The organism stays the same species the whole time just like the human does.
And do you think that the betterfly really changes more than the human does?
I'd say less. There is a little wormy thing with legs and then it grows some
wings and reproductive organs. Big deal. Compare that to the little wormy
thing that is grown in a woman's belly and then transforms into a fully
functional human.
> There is no one
> particular moment that a caterpillar becomes a butterfly; the transformation
> happens gradually.
> [snip]Birth itself is pretty quick -- typically
> much quicker than death, but of course not instant. There are moments in
> time when you are neither "not born" nor "born" -- you're in-between.

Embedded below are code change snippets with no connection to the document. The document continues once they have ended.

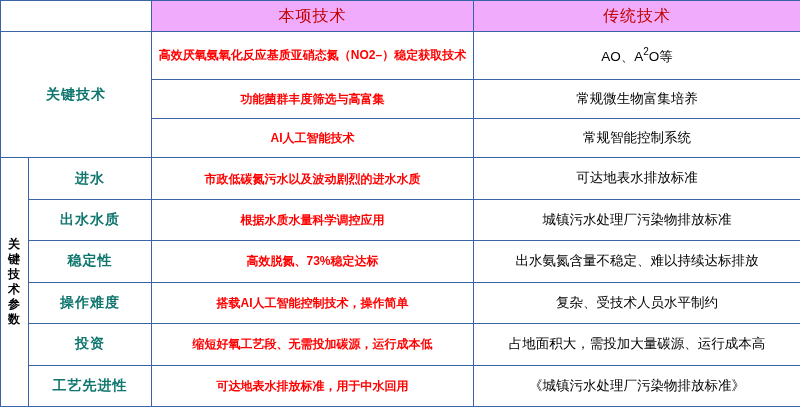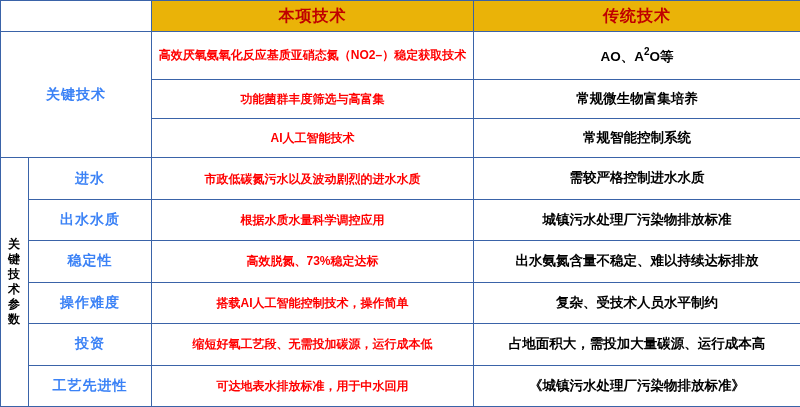"本项技术" .hdr { background: #eab308 -> #f0abfc; font-weight: bold -> normal }
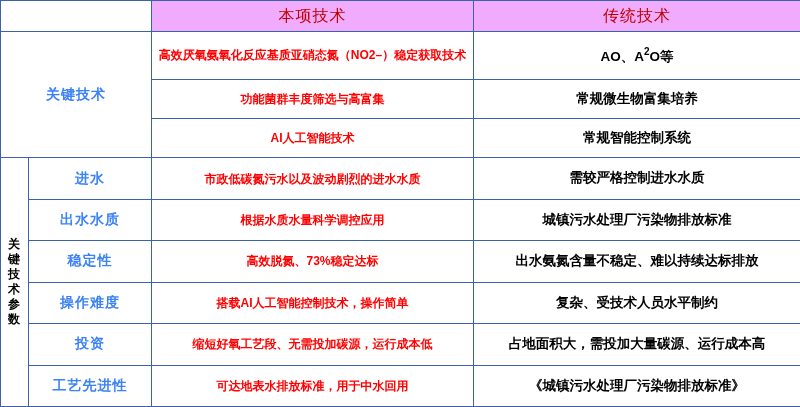"AO、A2O等" .black { font-weight: bold -> normal }
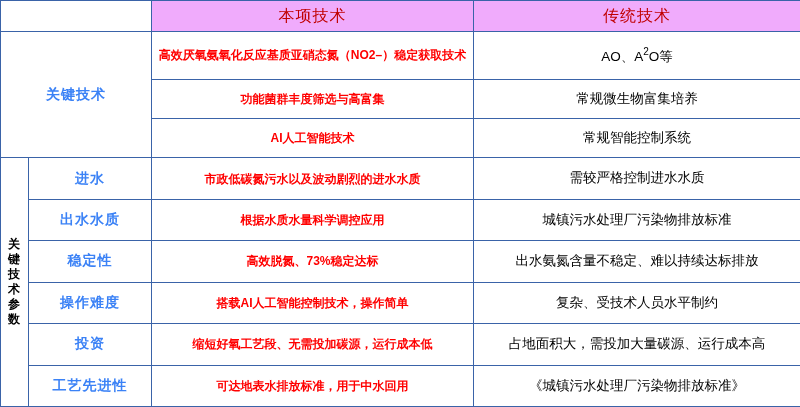"关键技术" .rowlabel { color: #3b82f6 -> #0f766e }
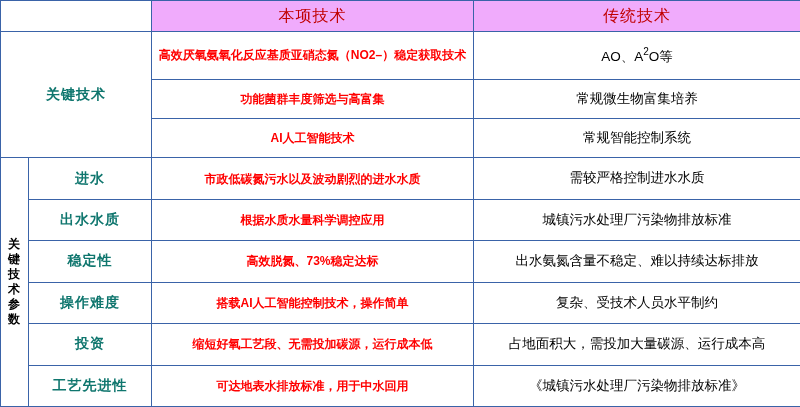"需较严格控制进水水质" td.black { text: 需较严格控制进水水质 -> 可达地表水排放标准 }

Heck, that's even true for conception. The sperm finds the egg and tries to
burrow in. While burrowing, conception hasn't yet happened. Then it gets in
and the genes are figuring out how to mesh up and form DNA. That all takes
time. Once that's all done, it starts replicating. Certainly by then,
conception has happened, but where in between do you place it?
> If the government wants to stick its nose in the abortion issue, it should
> prosecute people in a criminal trial after the fact, based on relevant facts,
> rather than introducing legislation to try to prevent it in the first place.
I agreed with this in an earlier note, but I'm questioning it now. Why do you
think that? The standard model of law enforcement is to not prevent crimes,
only to respond to them, but that seems like a broken paradigm.